調べてみると歴史は古く、デンマークで15世紀から牛の乳搾り用に使われていたスツールを、靴職人たちが座り心地を良くする為にお尻の形にあわせて座面を削ったことがきっかけになって、現在のようなスツールの原型が生まれたそうです。実際に製品として製作されるようになったのは1930年代の短い期間だったみたいです。
デンマークを代表する詩人、童話作家であるアンデルセン※の生誕地近くで製造されていたようです。その後の1970年代初頭に北欧デンマークブランドのwerner(ワーナー)社の現オーナーである、lars werner氏が改良を重ねハンドメイドによる製作をスタートさせたとのことです。
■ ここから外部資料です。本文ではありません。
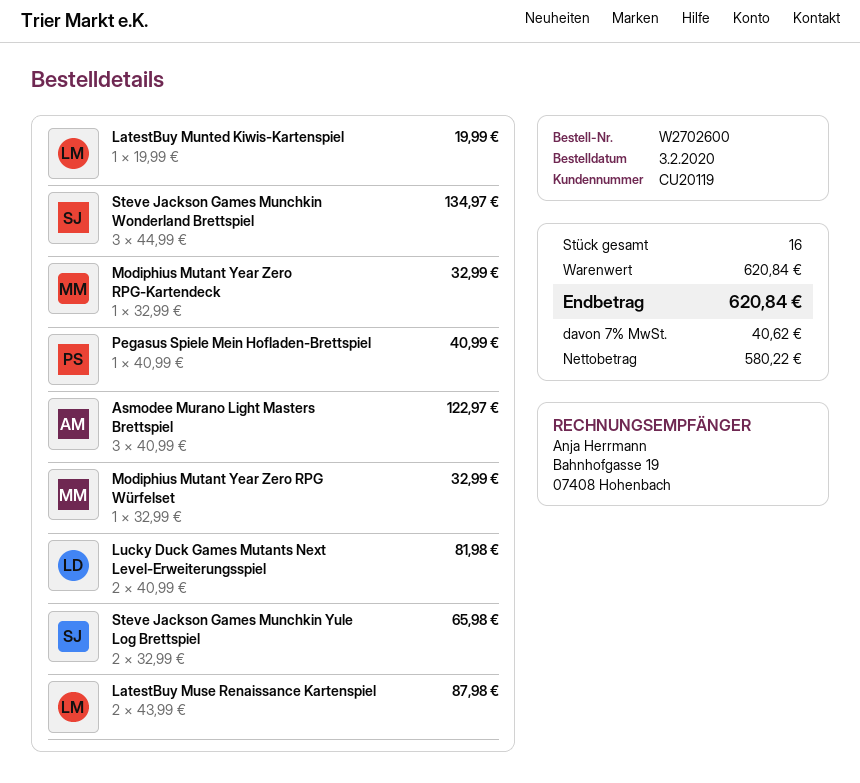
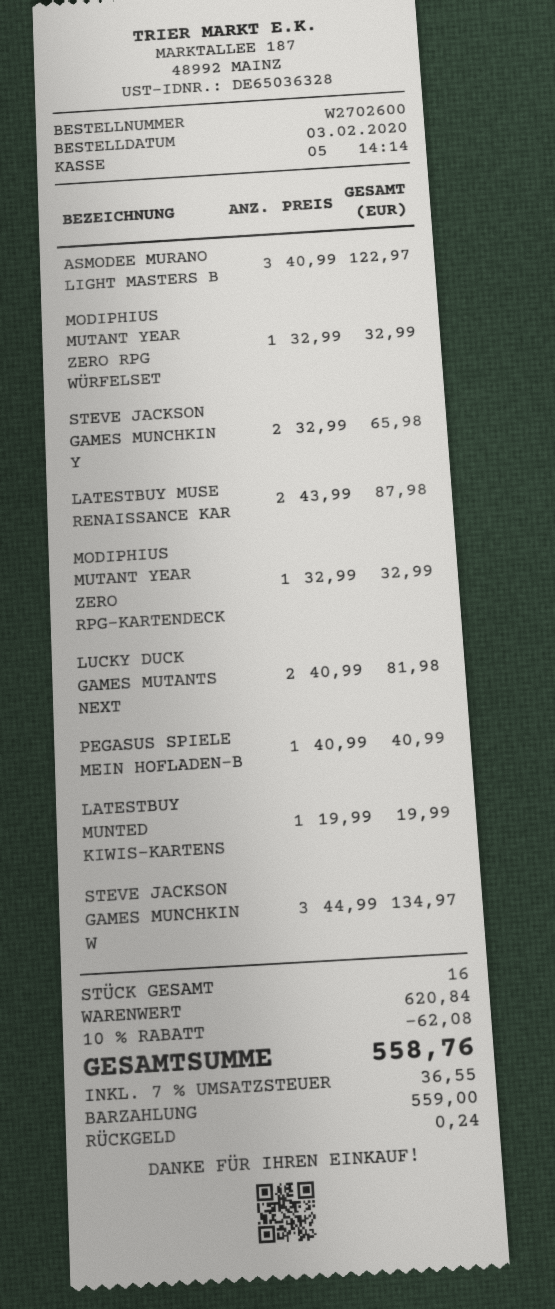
discount: none -> 10% = 62.08
tax: 7% = 40.62 -> 7% = 36.55
total: 620.84 -> 558.76

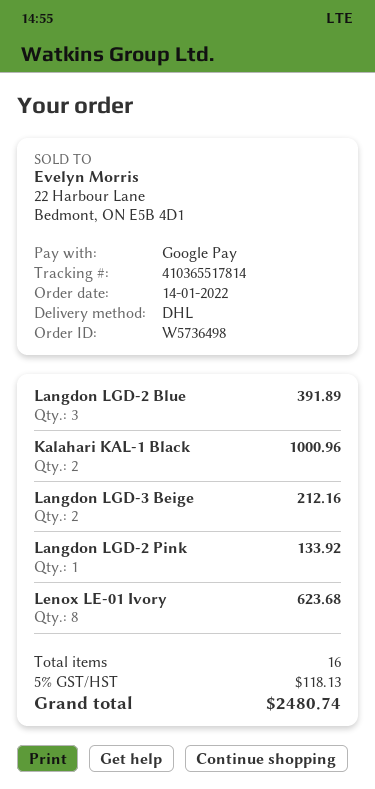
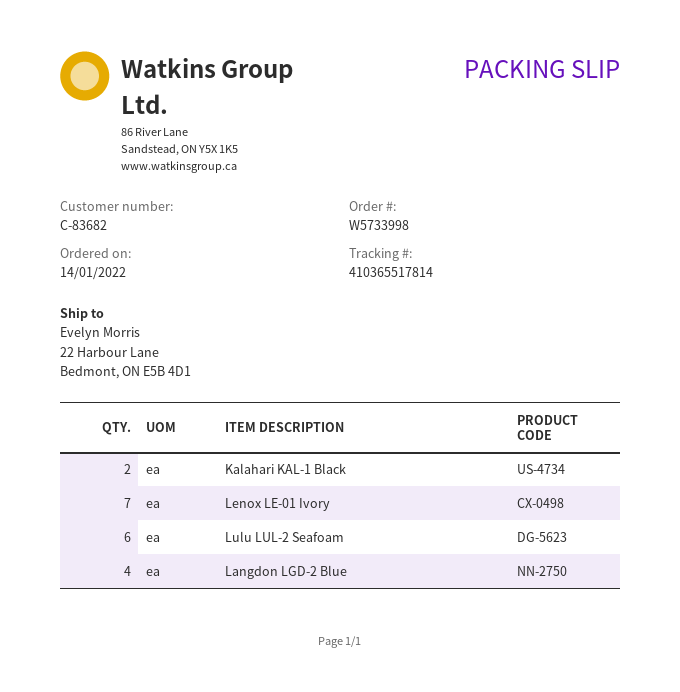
order number: W5736498 -> W5733998
Langdon LGD-2 Blue: 3 -> 4
Langdon LGD-3 Beige: 2 -> none
Langdon LGD-2 Pink: 1 -> none
Lenox LE-01 Ivory: 8 -> 7
Lulu LUL-2 Seafoam: none -> 6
靴作りにおいて、熟練の技術と品質へのこだわりはもちろん重要ですが、その裏でshoemaker stoolのような道具が静かに支えてくれています。快適な作業環境を提供し、靴職人が最高の仕事をするための条件を整える、そんな役割を果たしているように思います。
また、昔の靴職人たちのシンプルでありながらそれが正解だと思えるようなこと(今回はお尻の形にあわせて座面を削ったこと)を感じることができ、嬉しく思いました。
note : 村上紀之
※「マッチ売りの少女」、「人魚姫」などを含む童話集の編者。